◆ GIVEN INFORMATION
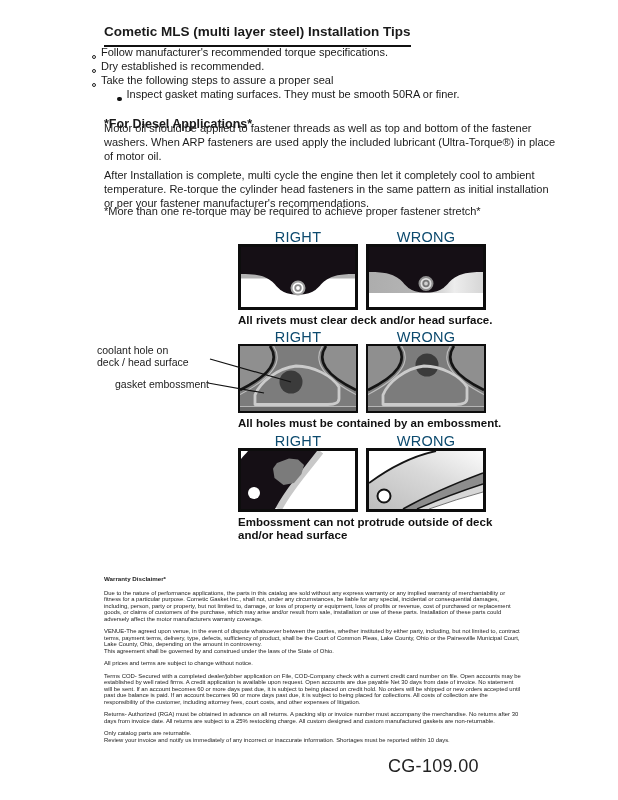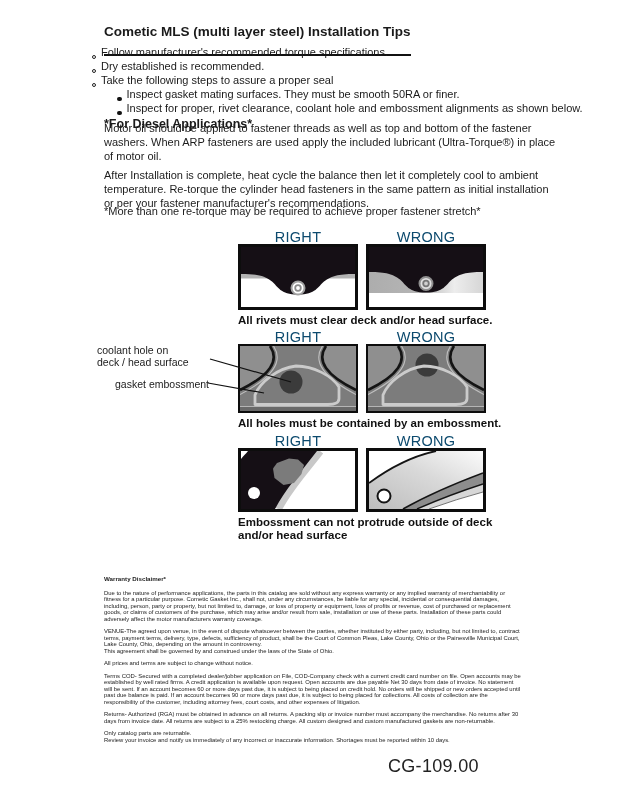--- a/index.html
+++ b/index.html
@@ -10,7 +10,7 @@
 
   
   #title { left:104px; top:24px; font-size:13.5px; font-weight:bold;
-           border-bottom:2px solid #111; padding-bottom:15px; white-space:nowrap; }
+           border-bottom:2px solid #111; padding-bottom:6px; white-space:nowrap; }
 
   
   #tiplist { left:92px; top:45px; font-size:11px; line-height:14px; }

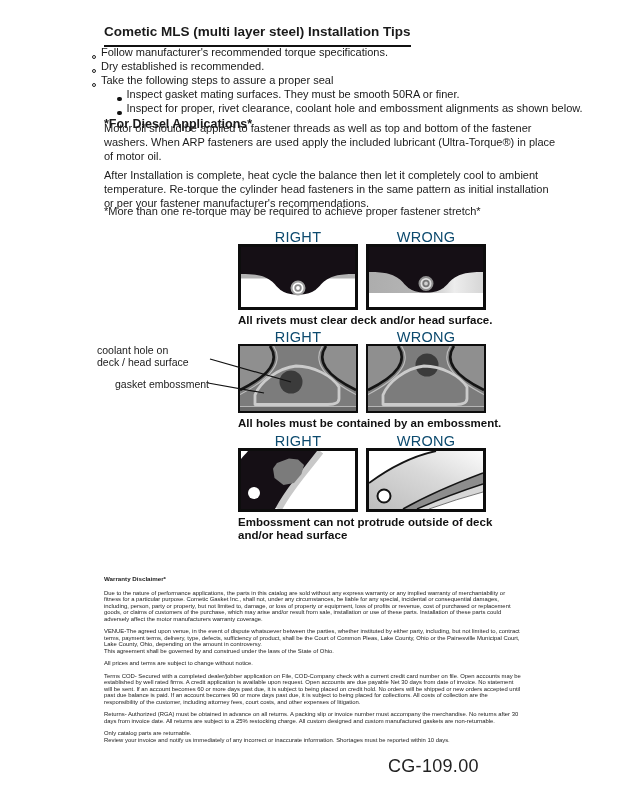--- a/index.html
+++ b/index.html
@@ -83,10 +83,6 @@
     <div class="tip sub">
       <span class="dot"></span>
       <span>Inspect gasket mating surfaces.  They must be smooth 50RA or finer.</span>
-    </div>
-    <div class="tip sub">
-      <span class="dot"></span>
-      <span>Inspect for proper, rivet clearance, coolant hole and embossment alignments as shown below.</span>
     </div>
   </div>
 

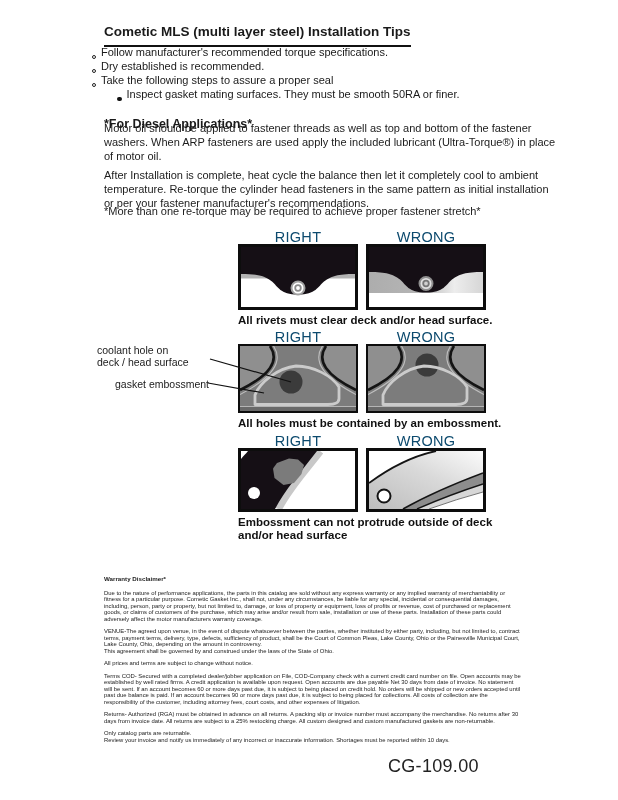--- a/index.html
+++ b/index.html
@@ -88,7 +88,7 @@
 
   <div class="abs" id="diesel-h">*For Diesel Applications*</div>
   <div class="abs para" id="p1">Motor oil should be applied to fastener threads as well as top and bottom of the fastener washers. When ARP fasteners are used apply the included lubricant (Ultra-Torque®) in place of motor oil.</div>
-  <div class="abs para" id="p2">After Installation is complete, heat cycle the balance then let it completely cool to ambient temperature. Re-torque the cylinder head fasteners in the same pattern as initial installation or per your fastener manufacturer's recommendations.</div>
+  <div class="abs para" id="p2">After Installation is complete, multi cycle the engine then let it completely cool to ambient temperature. Re-torque the cylinder head fasteners in the same pattern as initial installation or per your fastener manufacturer's recommendations.</div>
   <div class="abs para" id="note">*More than one re-torque may be required to achieve proper fastener stretch*</div>
 
   <div class="abs dlabel" id="r1-right">RIGHT</div>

◆ EXERCISE REQUIREMENTS
Write out exactly the run of lines above that starts at the line containing "<span>Inspect gasket mating" and ends at the line containing "is complete, multi". Include both, and leave the pictures out.

◆ SOLUTION TO THE EXERCISE
       <span>Inspect gasket mating surfaces.  They must be smooth 50RA or finer.</span>
-    </div>
-    <div class="tip sub">
-      <span class="dot"></span>
-      <span>Inspect for proper, rivet clearance, coolant hole and embossment alignments as shown below.</span>
     </div>
   </div>
 

--- a/index.html
+++ b/index.html
@@ -88,7 +88,7 @@
 
   <div class="abs" id="diesel-h">*For Diesel Applications*</div>
   <div class="abs para" id="p1">Motor oil should be applied to fastener threads as well as top and bottom of the fastener washers. When ARP fasteners are used apply the included lubricant (Ultra-Torque®) in place of motor oil.</div>
-  <div class="abs para" id="p2">After Installation is complete, heat cycle the balance then let it completely cool to ambient temperature. Re-torque the cylinder head fasteners in the same pattern as initial installation or per your fastener manufacturer's recommendations.</div>
+  <div class="abs para" id="p2">After Installation is complete, multi cycle the engine then let it completely cool to ambient temperature. Re-torque the cylinder head fasteners in the same pattern as initial installation or per your fastener manufacturer's recommendations.</div>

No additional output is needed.